J’ai retiré sa main de mon épaule, avec précaution, du bout des doigts.
— Ce soir, tu mangeras ce que tu auras cuisiné toi-même, dis-je d’une voix égale, en sortant de mon sac une feuille préparée à l’avance et en la posant devant lui. Voici la liste des produits que vous avez utilisés, le coût de mon sérum abîmé, et ta part des charges supplémentaires. Je ne vais pas compter chaque litre d’eau. Ce n’est pas l’euro qui m’importe, c’est le fait que tu aies promis mon travail et mon argent sans mon accord.
Julien a reculé, le visage allongé.
— Camille… tu es sérieuse ? Elle est partie ! On est une famille !
— Une famille, Julien, c’est quand on se protège mutuellement, pas quand on vend le confort de sa femme pour passer pour un bon frère, scandai-je chaque mot.
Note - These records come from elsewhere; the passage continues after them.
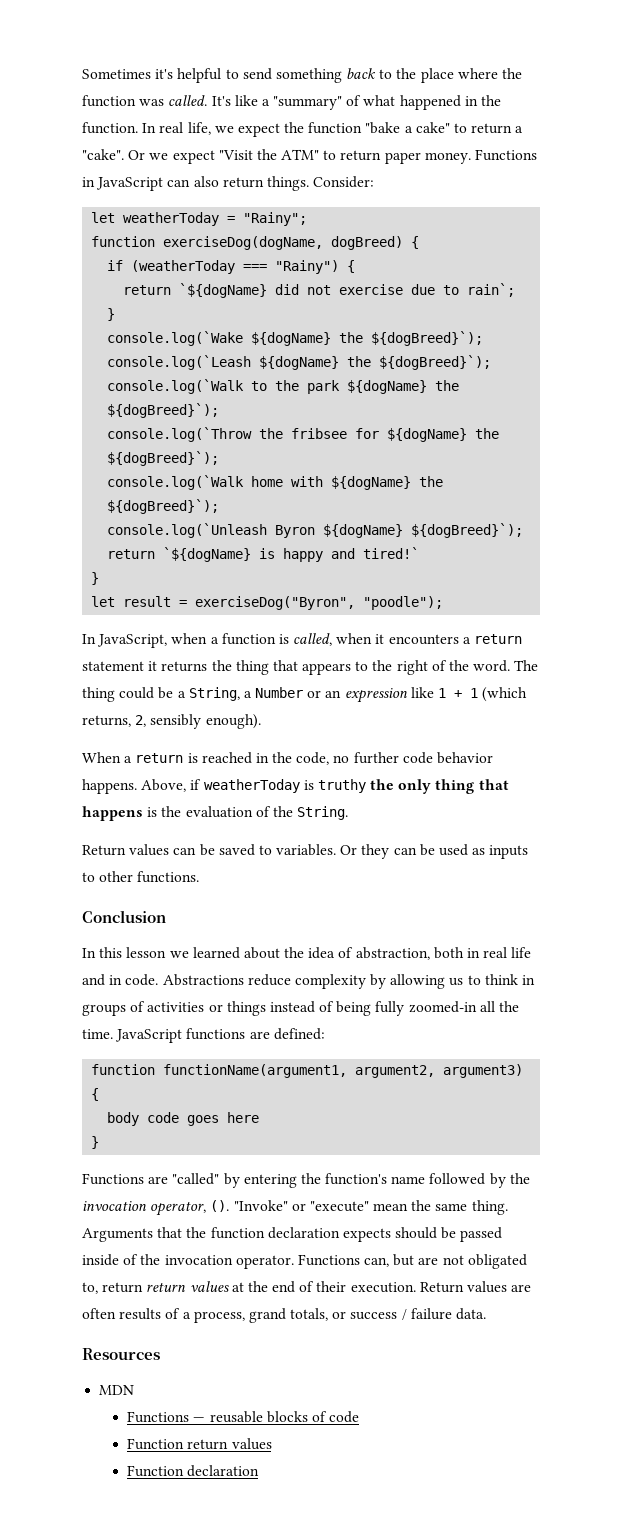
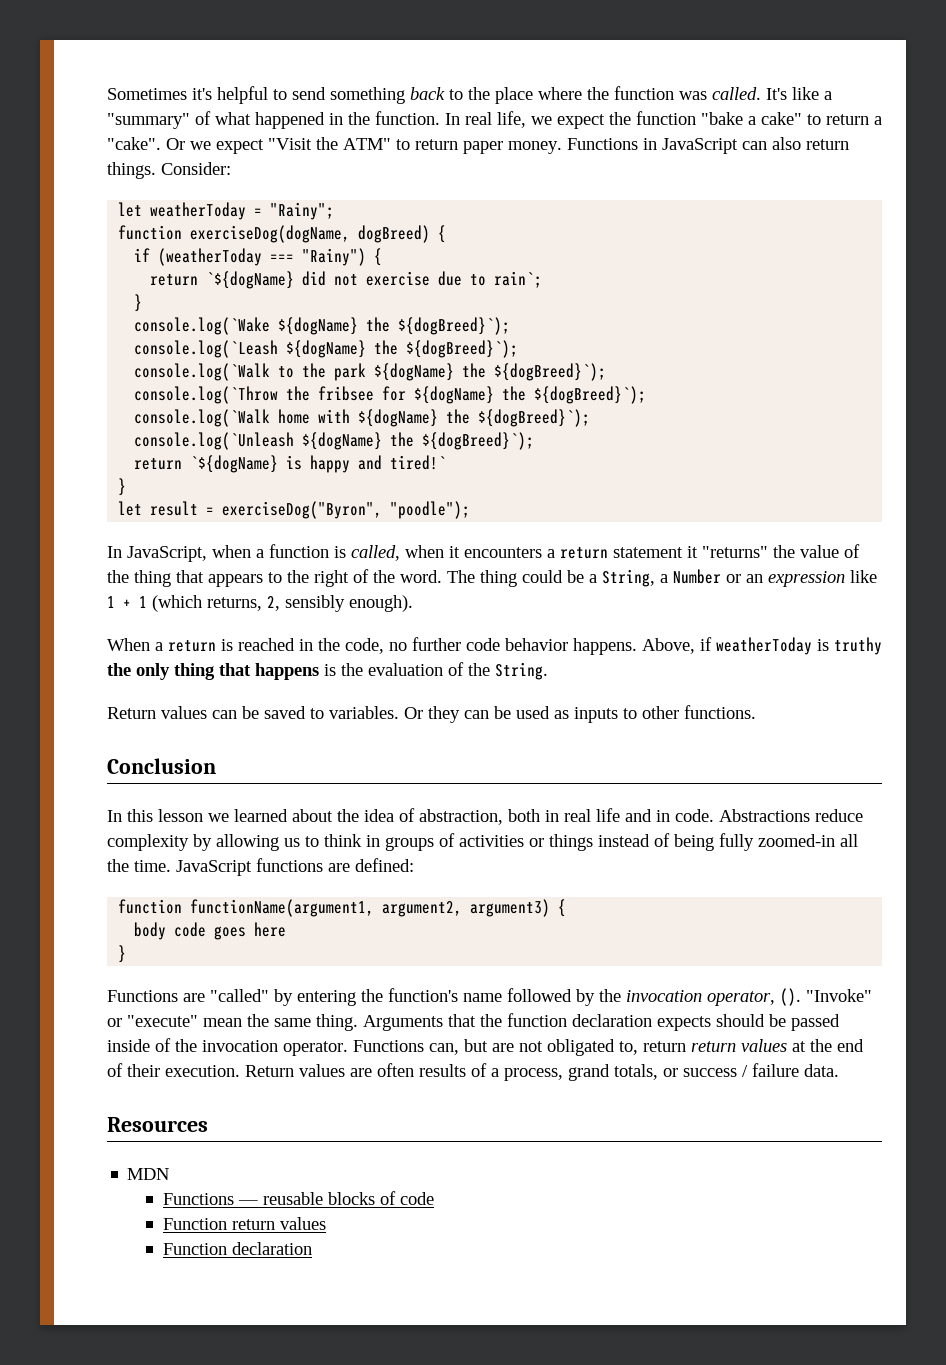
[275,524,404,538] Byron ${dogName} -> [302,432,415,450] ${dogName} the
[161,661,208,672] returns -> [702,544,860,558] "returns" the value of

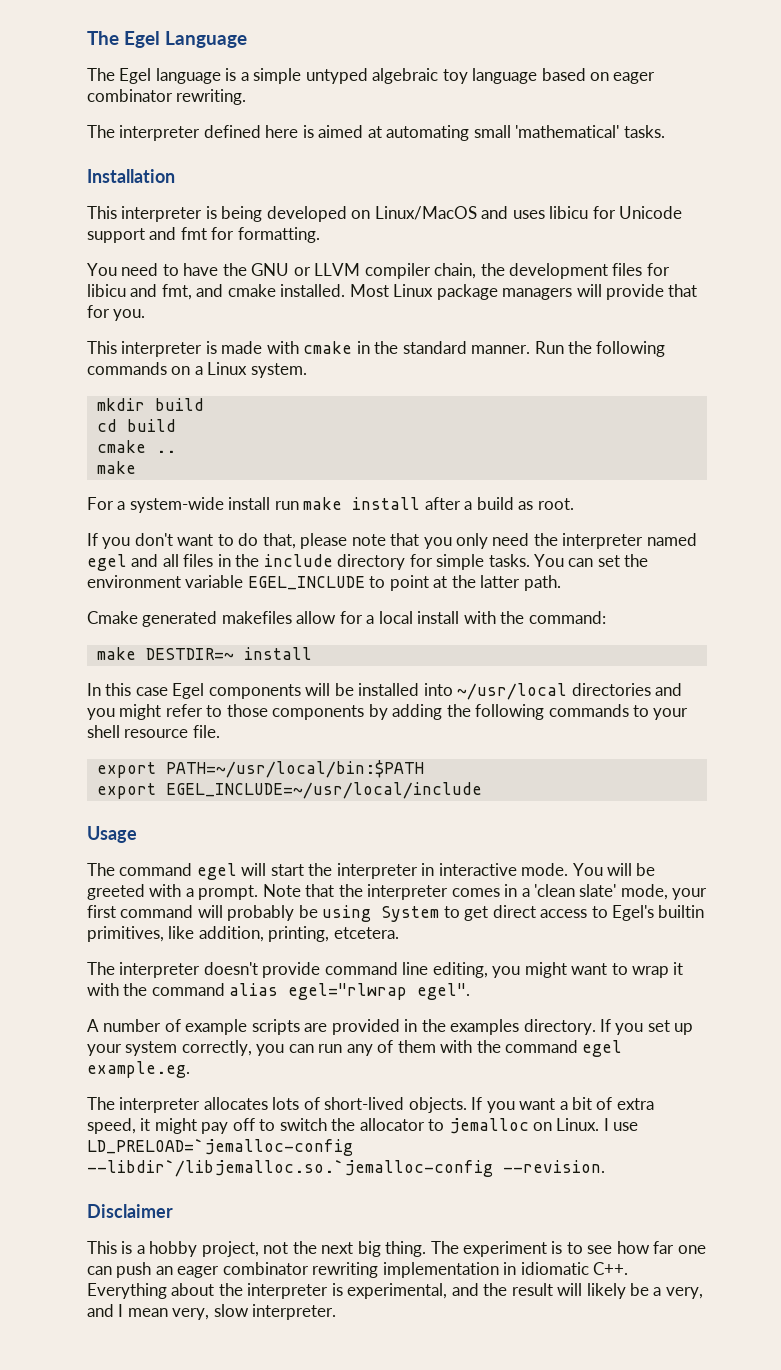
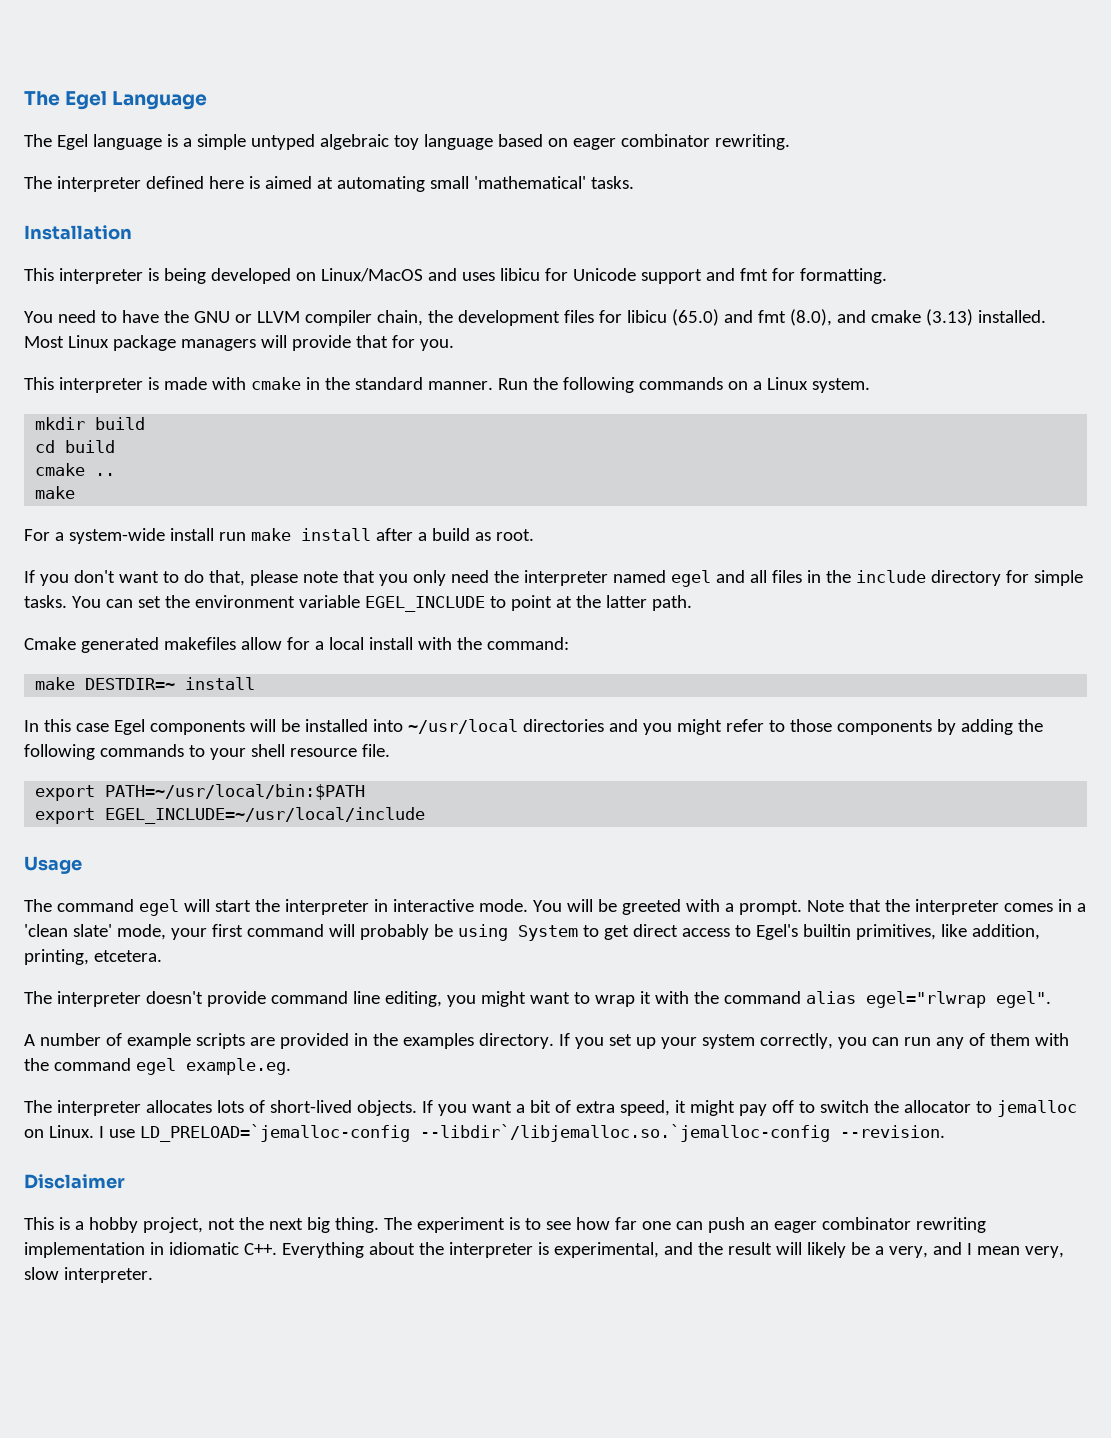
[130,284,192,300] and fmt, -> [671,309,832,326] (65.0) and fmt (8.0),
(276, 290) none -> [925,309,973,326] (3.13)

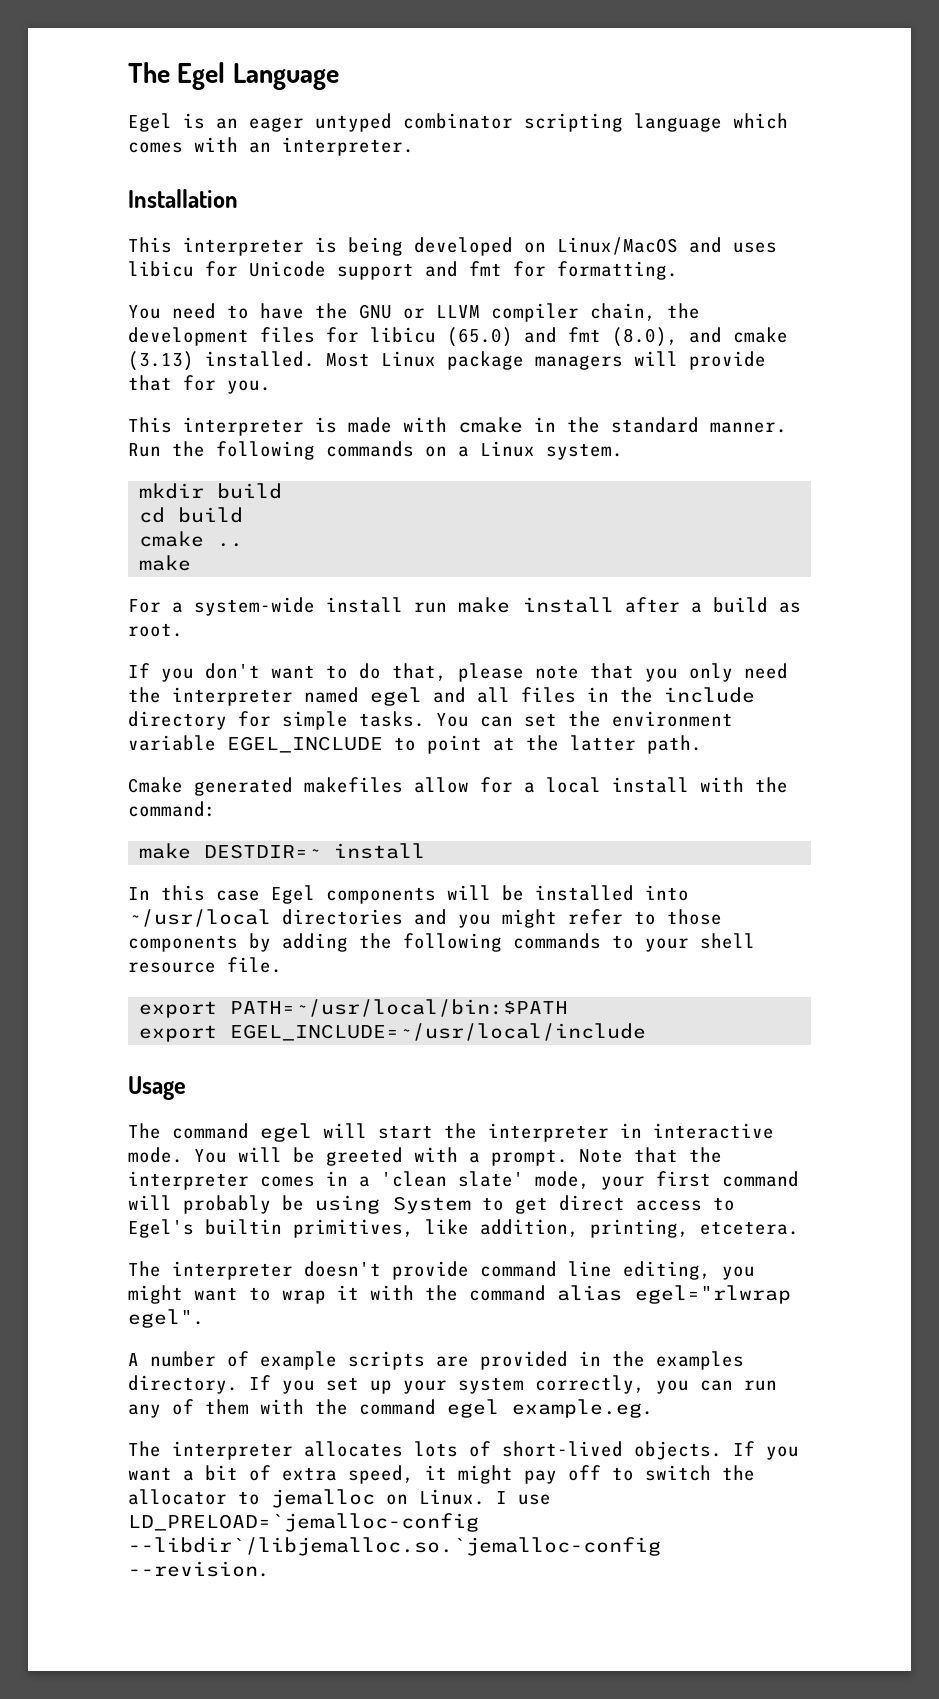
[24,134,790,150] [24,176,634,192] The Egel language is a simple untyped algebraic toy language based on eager combinator rewriting. // The interpreter defined here is aimed at automating small 'mathematical' tasks. -> [128,113,788,132] [128,137,414,156] Egel is an eager untyped combinator scripting language which comes with an interpreter.
[24,1174,125,1189] [24,1217,986,1233] [24,1242,1064,1258] [24,1267,153,1283] // Disclaimer // This is a hobby project, not the next big thing. The experiment is to see how far one can push an eager combinator rewriting implementation in idiomatic C++. Everything about the interpreter is experimental, and the result will likely be a very, and I mean very, slow interpreter. -> (269, 1569) none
Tant que tu n’auras pas viré cette somme de ta carte, et tant que tu n’auras pas prouvé par tes actes que tu sais être un partenaire, nous vivrons en colocataires. Budget séparé. Rayons dans le frigo, pareil.
— Tu te moques de moi ? explosa-t-il, comprenant qu’il n’y avait pas de retour en arrière vers l’irresponsabilité douillette. C’est n’importe quoi ! Pour une broutille !
Je le regardai droit dans les yeux. Calmement, sans colère, sans rancune. Avec seulement la froide conscience des nouvelles règles.
— Tu as fait semblant de ne rien voir quand on essayait de profiter de moi. Et moi, j’ai simplement cessé de te considérer comme mon mari. Habitue-toi. Les colocataires ne se disputent pas, Julien. Les colocataires se contentent de présenter la note.
Je me suis retournée et suis partie dans ma chambre, le laissant au milieu de la cuisine. Il regardait la feuille avec les chiffres, et ses épaules affaissées montraient qu’il avait enfin compris.
Le virement est arrivé le soir même. Mais Julien n’est pas redevenu mon mari pour autant. Les semaines suivantes, il a vécu dans la chambre d’amis, achetant lui-même ses courses, cuisinant et nettoyant après lui. Et avant de proposer à quiconque d’entrer ne serait-ce que cinq minutes, il me demandait. Pour la première fois, non par politesse, mais parce qu’il avait enfin saisi : le consentement de sa femme n’est pas une signature décorative sous une décision déjà prise.
On peut perdre son rôle de mari autrement que par une infidélité. Parfois, il suffit de se taire.